Flatland was a project born from the love of place–specifically, Central Illinois, but more broadly the small-town experience. The stories and photos in this collection were brought together to celebrate that life and the people that live and work within it.

The fabric of this small-town society is changing, and quickly. For better or for worse, there’s loss in it. Much like growing up, there are some things to which you cannot return. All the more reason then to capture the beauty, the strangeness, and the emotion of the flatlands now, before it all weathers and falls, just like the barns along its pitted roads. — from the Preface

Praise for Flatland:

Flatland is a work of grace.

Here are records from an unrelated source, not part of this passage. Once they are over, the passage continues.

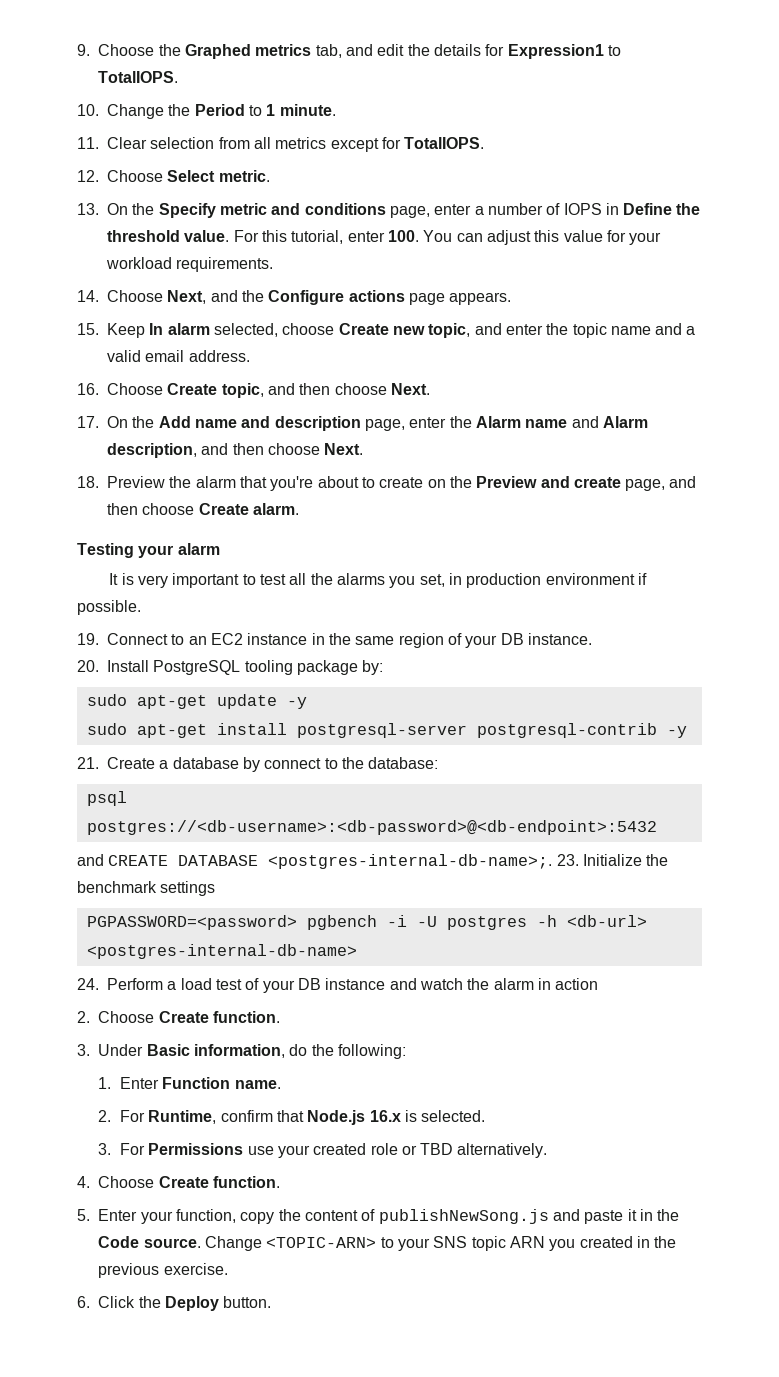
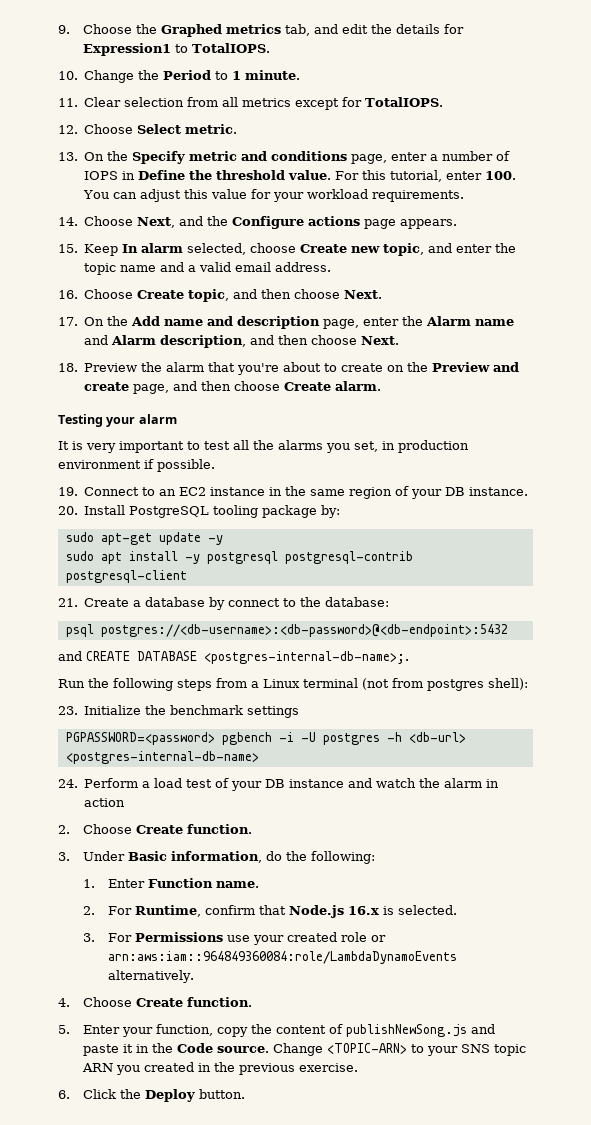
- sudo apt-get install postgresql-server postgresql-contrib -y
+ sudo apt install -y postgresql postgresql-contrib postgresql-client
- and CREATE DATABASE <postgres-internal-db-name>;. 23. Initialize the benchmark settings
+ and CREATE DATABASE <postgres-internal-db-name>;.
+ Run the following steps from a Linux terminal (not from postgres shell):
+ 23. Initialize the benchmark settings
- 3. For Permissions use your created role or TBD alternatively.
+ 3. For Permissions use your created role or arn:aws:iam::964849360084:role/LambdaDynamoEvents alternatively.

These twenty-five stories are earnest, defiant gifts, ruptures, essential cultural breaches, hardly the gasps our contemporary world would have us patronize. They are fiats, not flutterings, and they will not, as the protagonist of one story laments, find themselves on some shelf without their story told. The greatest gifts always outlive their material lives, and in Bohlen we have one of today’s greatest literary and cultural benefactors.”
Christopher Merkner, The Rise and Fall of the Scandamerican Domestic

“In this extraordinary collaboration between writer Teague von Bohlen and photographer Britten Leigh Traughber, Flatland pays tribute to disappearing Illinois farmlands, to the small, rural towns and working families of the Midwest. Bohlen’s exquisitely detailed, elegiac short fictions, placed beside haunting black and white photographs, create a third presence–an indelible portrait, superbly rendered, of memory, place, and time. Words get no better than this. What a brilliant, unforgettable book–reminiscent of James Agee and Walker Evans’ Let Us Now Praise Famous Men.
Melissa Pritchard, A Solemn Pleasure and Palmerino

Flatland is available from Amazon at this link, but please consider purchasing the book directly from the publisher (Bronze Man Books), or ask a local bookstore to carry it. Supporting small publishers and small-town businesses are good things.

The Snarktastic Guide to College Success is a student-strategy textbook published by Pearson in 2014.

The Pull of the Earth won the Colorado Book Award for fiction in 2007. It was published by Ghost Road Press, a defunct but sorely-missed small literary press.